Год выдался добрый, хотя и запоздал из-за дождей и наводнения: год долгого лета. Лукас должен был собрать в этот год столько, сколько давно уже не собирал, хотя стоял уже август, а кукурузу он не всю еще успел прорыхлить в последний раз. Этим он сейчас и занимался – шел за мулом между рядами сильных, по пояс, стеблей и темных, сочных, глянцевых листьев, останавливался в конце каждого ряда, оттягивал плуг, заворачивал рыскливого мула в соседний ряд – покуда в чистое небо над трубой его дома не поднялся невесомо обеденный дым и она в урочный час не прошла вдоль изгороди с накрытой сковородой и ведерком. Он не взглянул на нее. Он пахал, пока колокол на плантации не пробил полдень. Он напоил и накормил мула, пообедал сам – теплой лепешкой с молоком – и отдыхал в тени, пока опять не ударил колокол.
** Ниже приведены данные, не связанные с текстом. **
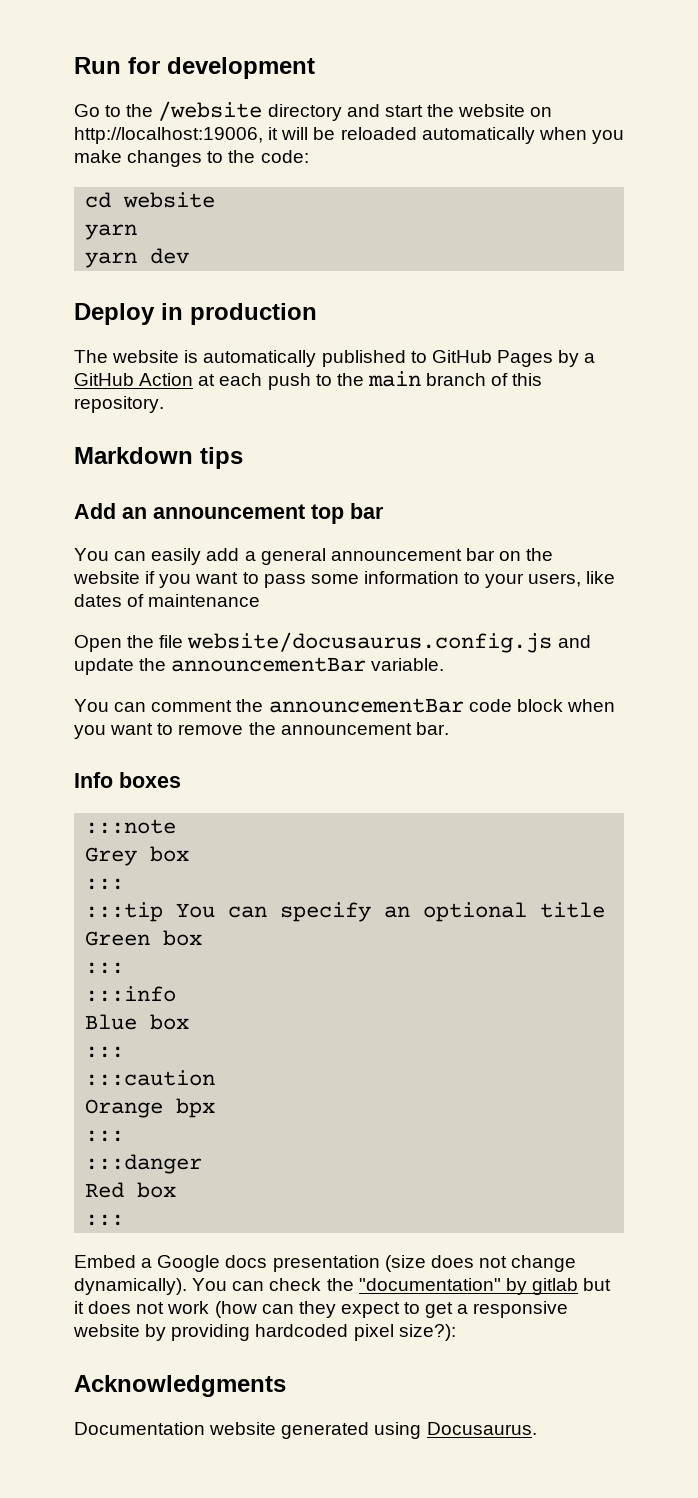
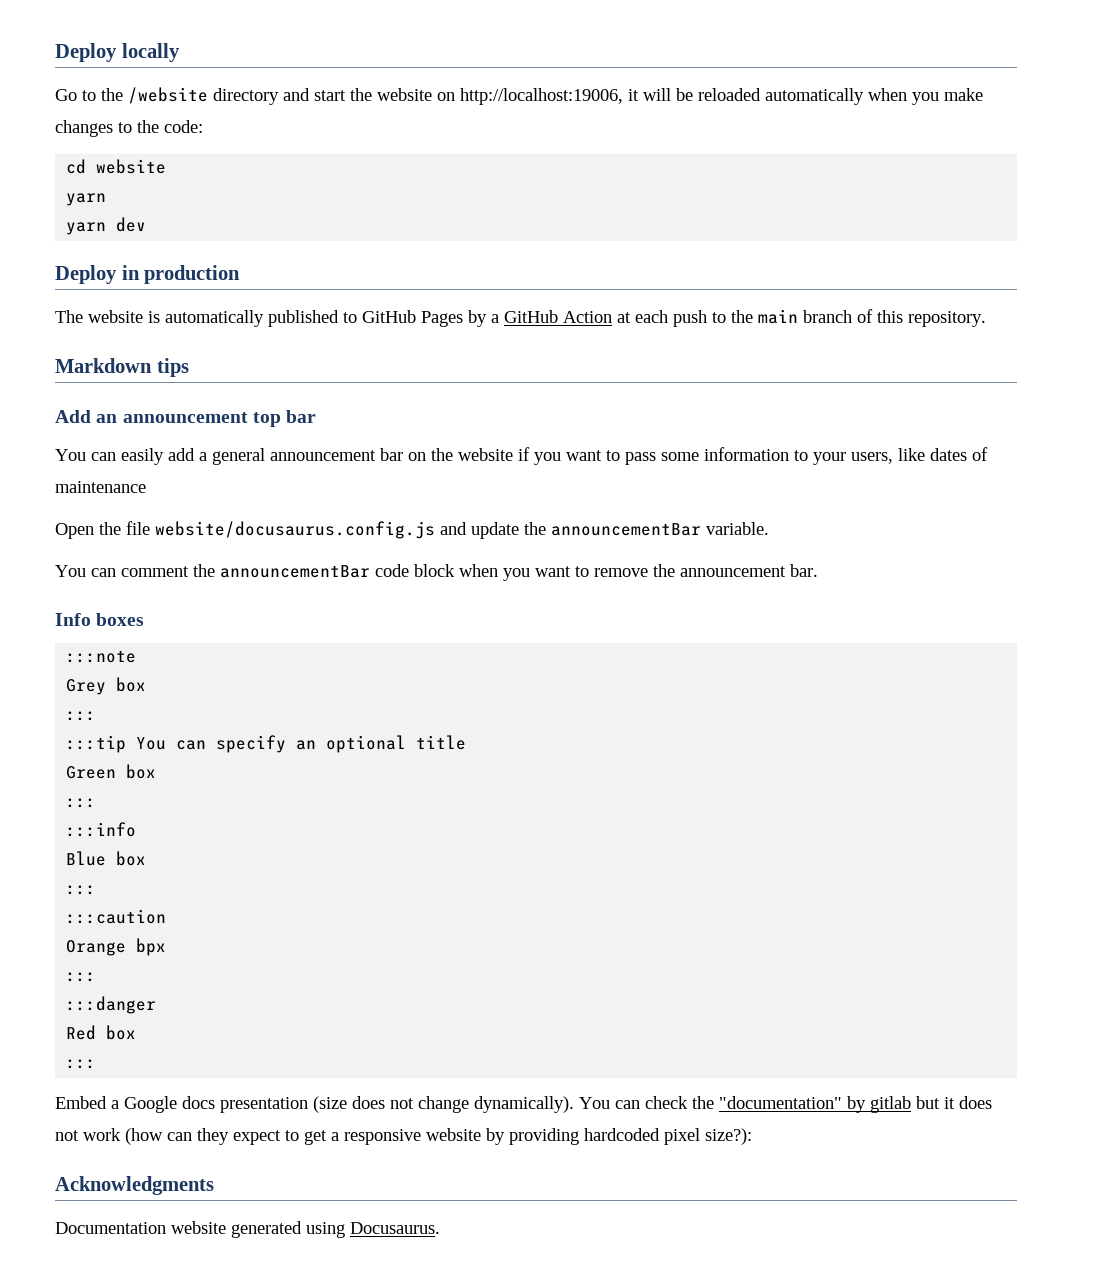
- Run for development
+ Deploy locally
Но встал не сразу, а вынул из кармана патрон и еще раз задумчиво посмотрел на него – снаряженный патрон, без окиси, без пятнышка, с глубокой, четкой метиной ударника на капсюле – этот тусклый медный цилиндр, короче спички, немногим толще карандаша и немногим тяжелее, вмещал в себе две жизни. Вместил бы. «Потому что второго я бы не использовал», – подумал он. Я бы расплатился. – «Подождал бы виселицы, даже керосина. Расплатился бы. Видно, все же не даром досталась мне кровь старика Карозерса, подумал он. Старик Карозерс. Он был нужен мне, и он пригнел, замолвил за меня слово». Потом он взялся за плуг. Вскоре она опять прошла вдоль забора и забрала сковороду с ведерком – не стала ждать, когда он вернется и принесет сам. Сегодня ей некогда; и для ужина, ему показалось, она затопила слишком рано – но ужин она оставит ему на очаге, когда уйдет с детьми в большой дом. Он вернулся в сумерках, она как раз собиралась уходить. Но туфли белой женщины она не надела, и платье на ней было то же, что утром, – старое, ситцевое, вылинявшее.
– Ужин тебе готов, – сказала она. – Подоить не успела. Придется тебе.
– Если я могу подождать с молоком, то и корова, думаю, подождет, – ответил он. – Донесешь обоих-то?
– Как-нибудь. До сих пор без помощников с ними управлялась. – Она не обернулась. – Вернусь, когда спать уложу.
– Можешь при них побыть, – грубо ответил он. – Раз уж занялась этим делом.
Она не ответила и продолжала идти, не оборачиваясь, непроницаемая, спокойная, даже безмятежная. И он уже не смотрел ей вслед. Он дышал тихо и размеренно. «Женщины», – думал он. – «Женщины. Никогда не узнаю. И не хочу. Лучше никогда не узнать, чем потом догадаться, что тебя обманули». Он повернулся к комнате, где горел очаг, где его ждал ужин. Теперь он произнес вслух. «Ну как, – сказал он, – черный попросит белого, чтобы тот сделал милость, не лег с его черной женой? А если и попросит – как может белый пообещать, что не ляжет?»